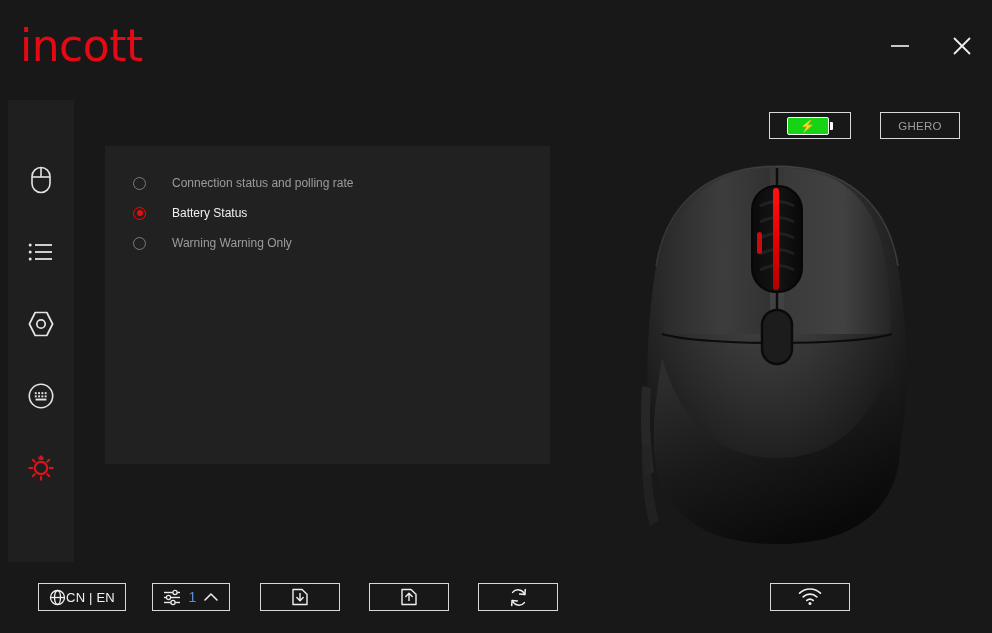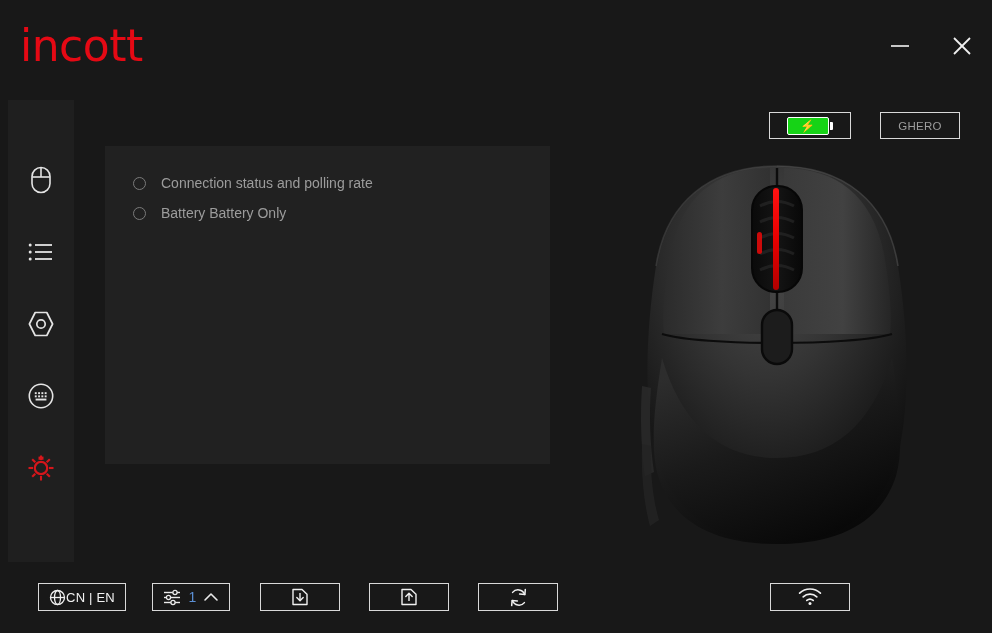--- a/index.html
+++ b/index.html
@@ -85,22 +85,22 @@
   .radio-row.selected .radio-mark::after {
     content: "";
     position: absolute;
     left: 50%; top: 50%;
     width: 6px; height: 6px;
     margin: -3px 0 0 -3px;
     border-radius: 50%;
     background: #e01010;
   }
   .radio-label {
-    margin-left: 15px;
-    font-size: 14px;
+    margin-left: 26px;
+    font-size: 12px;
     color: #9c9c9c;
     line-height: 1;
     white-space: nowrap;
   }
   .radio-row.selected .radio-label { color: #f0f0f0; }
 
   
   #device-area {
     position: absolute; left: 560px; top: 100px;
     width: 432px; height: 462px;
@@ -271,24 +271,28 @@
   </div>
 
   <div id="content-panel">
     <div id="radio-group">
 
       <div class="radio-row">
         <span class="radio-mark"></span>
         <span class="radio-label">Connection status and polling rate</span>
       </div>
 
+      <div class="radio-row selected">
+        <span class="radio-mark"></span>
+        <span class="radio-label">Battery Status</span>
+      </div>
 
       <div class="radio-row">
         <span class="radio-mark"></span>
-        <span class="radio-label">Battery Battery Only</span>
+        <span class="radio-label">Warning Warning Only</span>
       </div>
 
     </div>
   </div>
 
   <div id="device-area">
 
     <div id="status-row">
 
       <div class="status-box" id="battery-box">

▸ WHAT YOU WILL DO: The data should be printed again unchanged; leave its pictures out.

▸ RESPONSE TO THE TASK:
--- a/index.html
+++ b/index.html
@@ -85,22 +85,22 @@
   .radio-row.selected .radio-mark::after {
     content: "";
     position: absolute;
     left: 50%; top: 50%;
     width: 6px; height: 6px;
     margin: -3px 0 0 -3px;
     border-radius: 50%;
     background: #e01010;
   }
   .radio-label {
-    margin-left: 15px;
-    font-size: 14px;
+    margin-left: 26px;
+    font-size: 12px;
     color: #9c9c9c;
     line-height: 1;
     white-space: nowrap;
   }
   .radio-row.selected .radio-label { color: #f0f0f0; }
 
   
   #device-area {
     position: absolute; left: 560px; top: 100px;
     width: 432px; height: 462px;
@@ -271,24 +271,28 @@
   </div>
 
   <div id="content-panel">
     <div id="radio-group">
 
       <div class="radio-row">
         <span class="radio-mark"></span>
         <span class="radio-label">Connection status and polling rate</span>
       </div>
 
+      <div class="radio-row selected">
+        <span class="radio-mark"></span>
+        <span class="radio-label">Battery Status</span>
+      </div>
 
       <div class="radio-row">
         <span class="radio-mark"></span>
-        <span class="radio-label">Battery Battery Only</span>
+        <span class="radio-label">Warning Warning Only</span>
       </div>
 
     </div>
   </div>
 
   <div id="device-area">
 
     <div id="status-row">
 
       <div class="status-box" id="battery-box">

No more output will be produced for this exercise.